E sobreviveremos agora. Aconteça o que acontecer, sobreviveremos. Talvez mais pobres, talvez mais tristes, mas certamente mais sábios. E não há preparação para isso. Afinal, só peru morre de véspera.

Isso me lembra um causo do livro 30 anos essa noite. No primeiro de abril de 64, Paulo Francis, crente que seria o primeiro a ser preso pela ditadura, se refugiou no apartamento de um amigo com várias garrafas de uísque. Depois de 3 dias, ressaqueado, ele emergiu de seu bunker, e, para a sua surpresa, encontrou a vida continuando normalmente. Como podia? Dominados pela ditadura, estávamos todos agindo como se nada houvesse ocorrido.

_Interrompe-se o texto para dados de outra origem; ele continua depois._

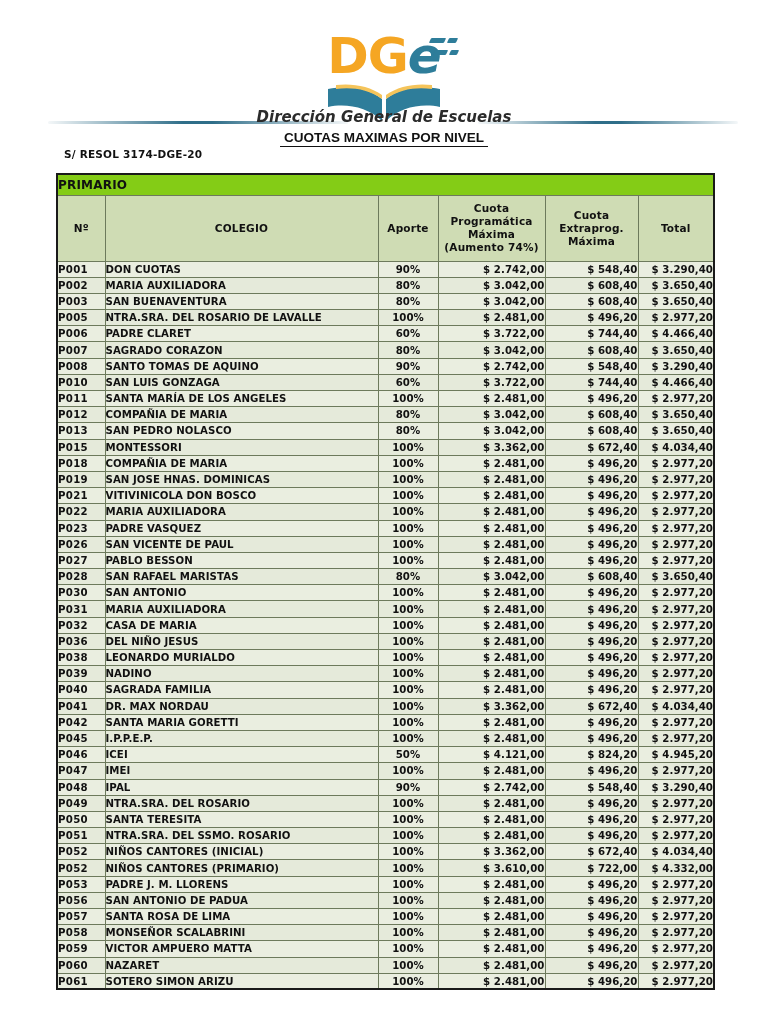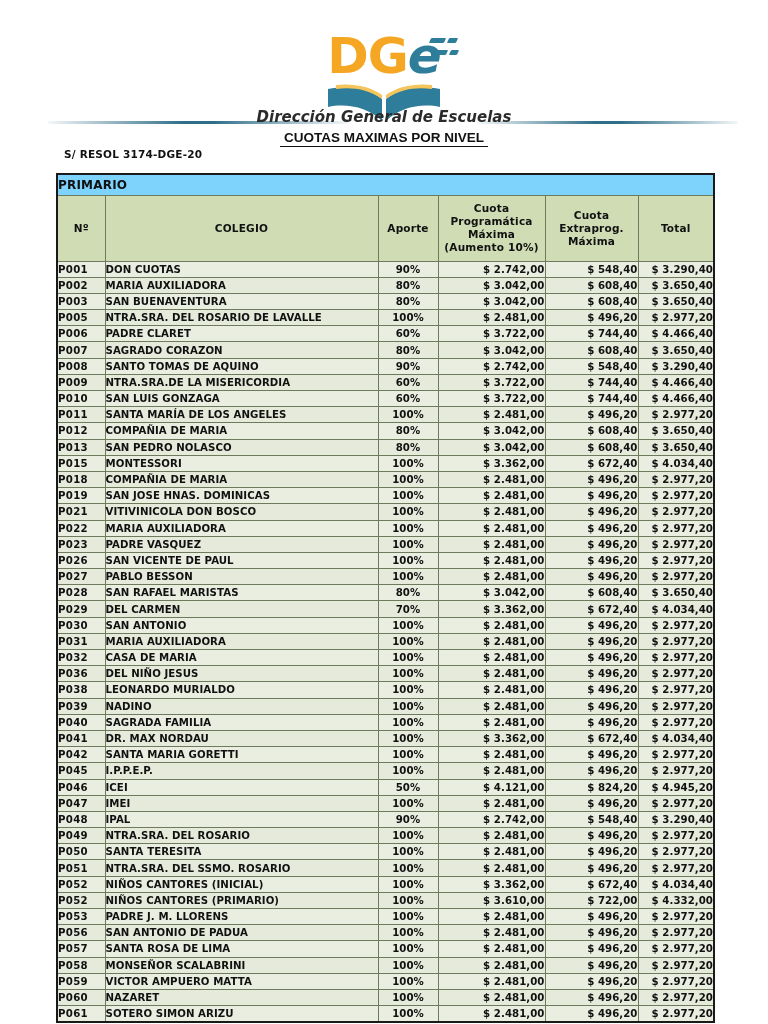"PRIMARIO" .band-row td { background: #7dd3fc -> #84cc16 }
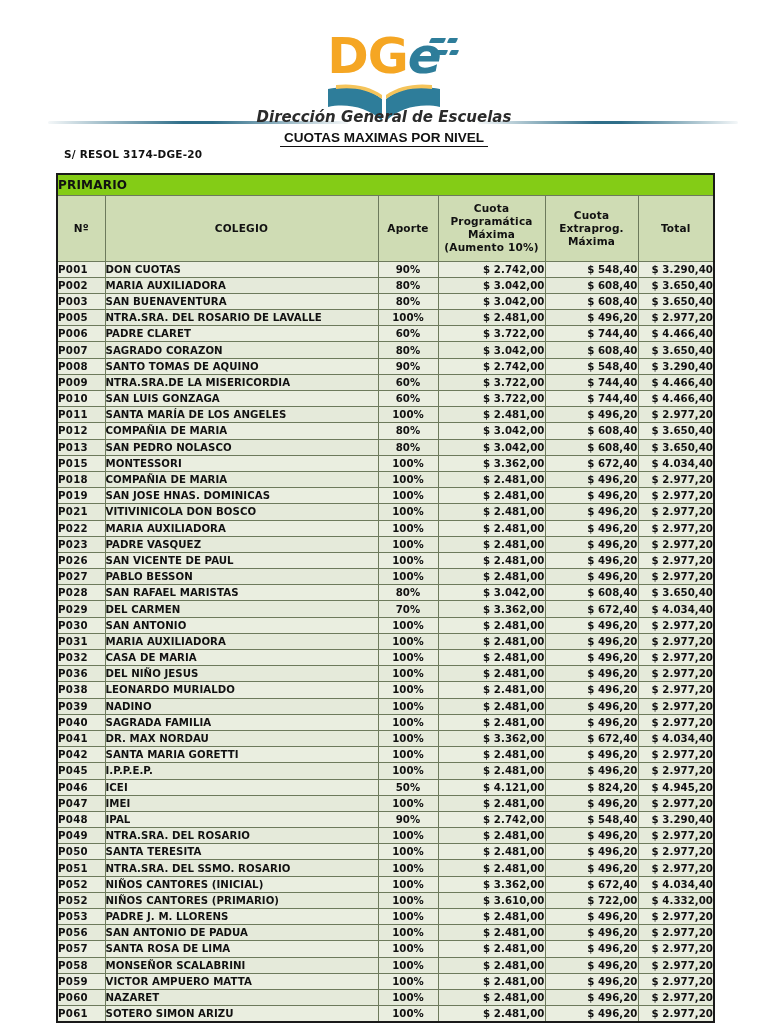"(Aumento 10%)" div { text: 10% -> 74% }
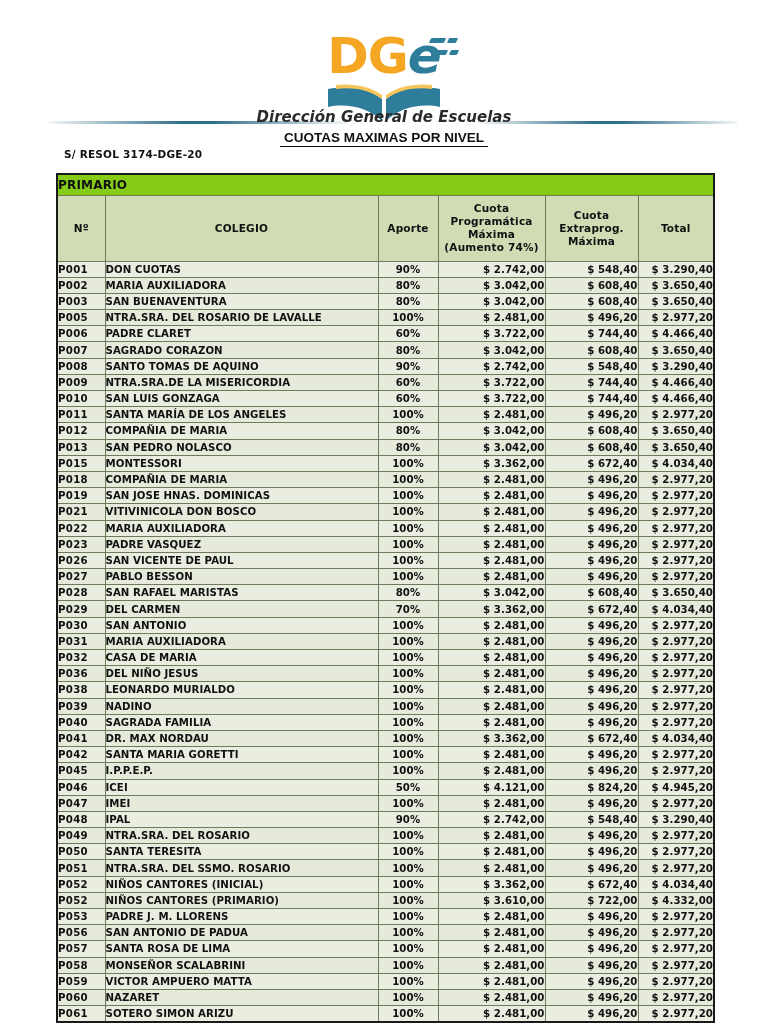"P009" tr { html: <tr> <td>P009</td> <td>NTRA.SRA.DE LA MISERICORDIA</td> <td>60%</td> <td>$ 3.722,00</td> <td>$ 744,40</td> <td>$ 4.466,40</td> </tr> -> none }
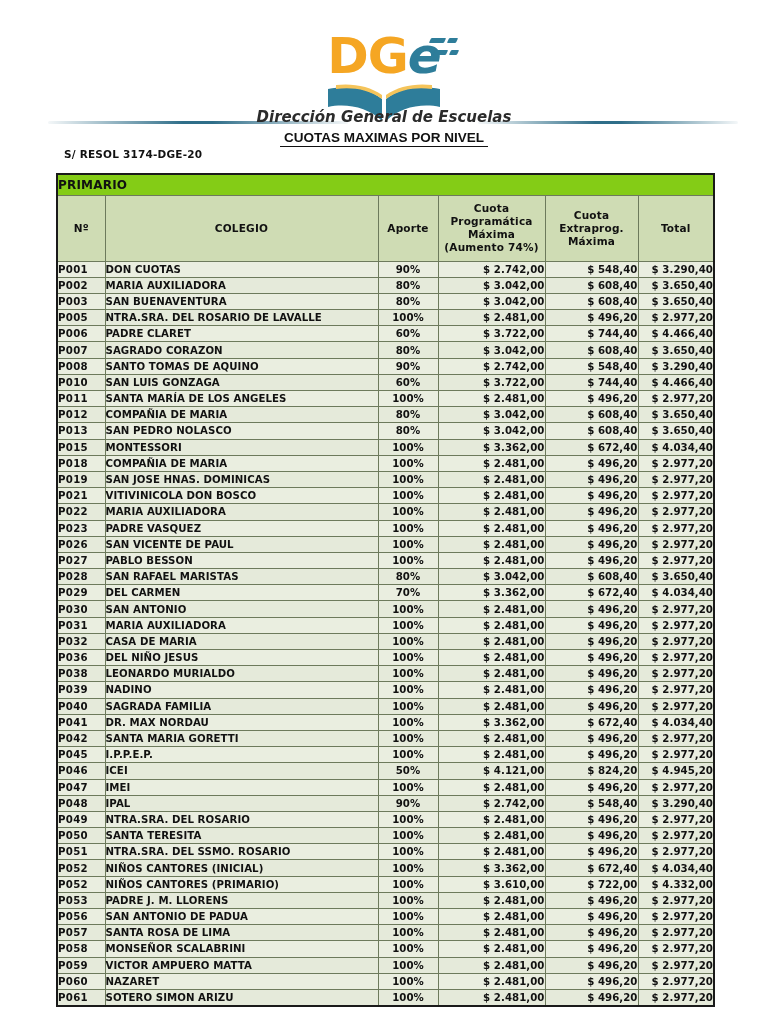"P029" tr { html: <tr> <td>P029</td> <td>DEL CARMEN</td> <td>70%</td> <td>$ 3.362,00</td> <td>$ 672,40</td> <td>$ 4.034,40</td> </tr> -> none }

A lição é: não há anomia que sempre dure, nem normalidade que nunca se acabe.

Assim, me recuso a me deixar infectar por essa paranoia. Mas vai que… Vai que o quê? Tá, rola o confisco e você malandramente guardou seu dinheiro embaixo do colchão. O povo todo fudido e você bem. Na boa, isso, além de não ser jeito de viver, é uma das origens dos problemas que temos hoje em dia.

Vamos viver, não pelos outros, mas apesar dos outros e, paradoxalmente, com os outros. A felicidade que buscamos não está no que nos é externo, mas em nós mesmos. E não há 13, 15 ou 45 que irão me dizer como me sentir.

Por isso, não me importa se você saiu às ruas no dia 13, se sairá hoje ou se muito pelo contrário. Peço apenas que lide melhor com o presente e dê mais valor ao que pode realmente pode fazê-lo feliz. Se seguíssemos esse conselho, pode crer, não estaríamos nessa situação hoje. Frances Ha sabe disso.